━━━ Dataset excerpts ━━━

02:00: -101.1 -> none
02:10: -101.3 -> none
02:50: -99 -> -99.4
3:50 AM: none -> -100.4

━━━
━━━ Dataset excerpts ━━━

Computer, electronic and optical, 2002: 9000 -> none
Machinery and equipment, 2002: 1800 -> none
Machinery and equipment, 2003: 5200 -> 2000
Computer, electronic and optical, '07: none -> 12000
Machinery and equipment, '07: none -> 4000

━━━

* **What is needed**: Copy the entries above exactly, but only from the line holding "Machinery and equipment, 2002: 1800 -> none" through the line holding "Machinery and equipment, '07: none -> 4000", both included.

* **Solution to this exercise**:
Machinery and equipment, 2002: 1800 -> none
Machinery and equipment, 2003: 5200 -> 2000
Computer, electronic and optical, '07: none -> 12000
Machinery and equipment, '07: none -> 4000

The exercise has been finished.